EXCERPTED RECORDS |
-------------------------

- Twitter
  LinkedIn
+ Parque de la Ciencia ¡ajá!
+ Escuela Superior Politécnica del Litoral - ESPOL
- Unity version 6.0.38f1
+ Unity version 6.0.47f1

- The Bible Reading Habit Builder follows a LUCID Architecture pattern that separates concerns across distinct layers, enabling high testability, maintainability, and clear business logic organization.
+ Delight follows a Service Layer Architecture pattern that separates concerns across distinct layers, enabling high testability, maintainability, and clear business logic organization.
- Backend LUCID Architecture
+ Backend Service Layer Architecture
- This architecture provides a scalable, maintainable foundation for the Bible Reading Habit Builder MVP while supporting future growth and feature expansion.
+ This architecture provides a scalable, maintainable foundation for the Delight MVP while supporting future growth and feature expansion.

-------------------------

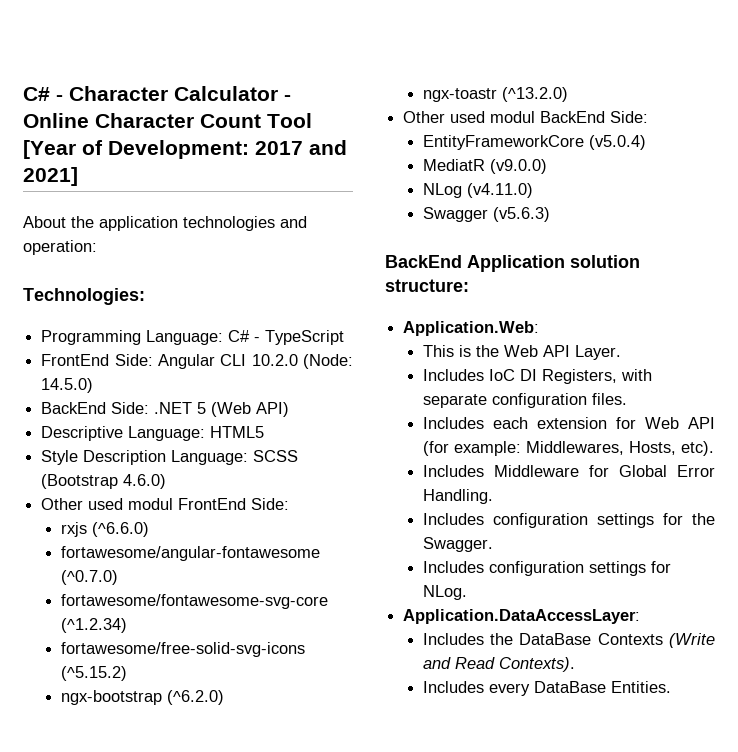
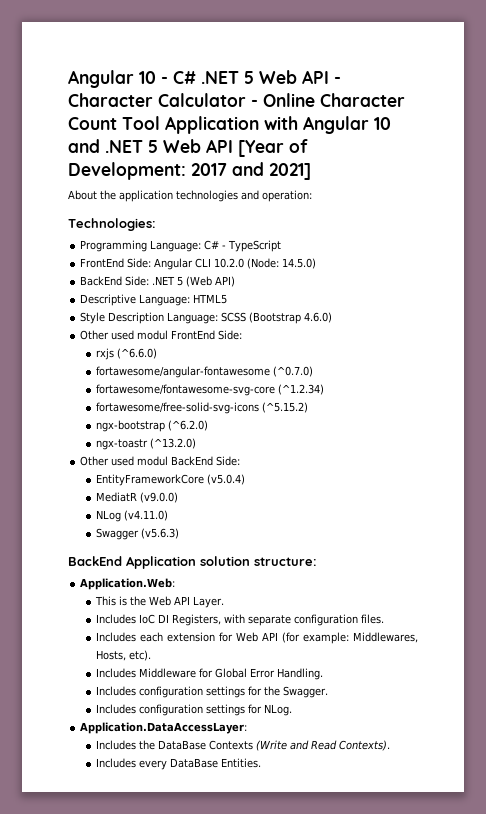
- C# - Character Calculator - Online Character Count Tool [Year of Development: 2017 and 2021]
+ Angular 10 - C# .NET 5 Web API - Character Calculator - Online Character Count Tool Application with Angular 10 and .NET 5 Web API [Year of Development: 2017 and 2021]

-------------------------

WHAT THIS TASK INVOLVES | All lines of the records containing "distinct" should be shown.

YOUR RESPONSE |
- The Bible Reading Habit Builder follows a LUCID Architecture pattern that separates concerns across distinct layers, enabling high testability, maintainability, and clear business logic organization.
+ Delight follows a Service Layer Architecture pattern that separates concerns across distinct layers, enabling high testability, maintainability, and clear business logic organization.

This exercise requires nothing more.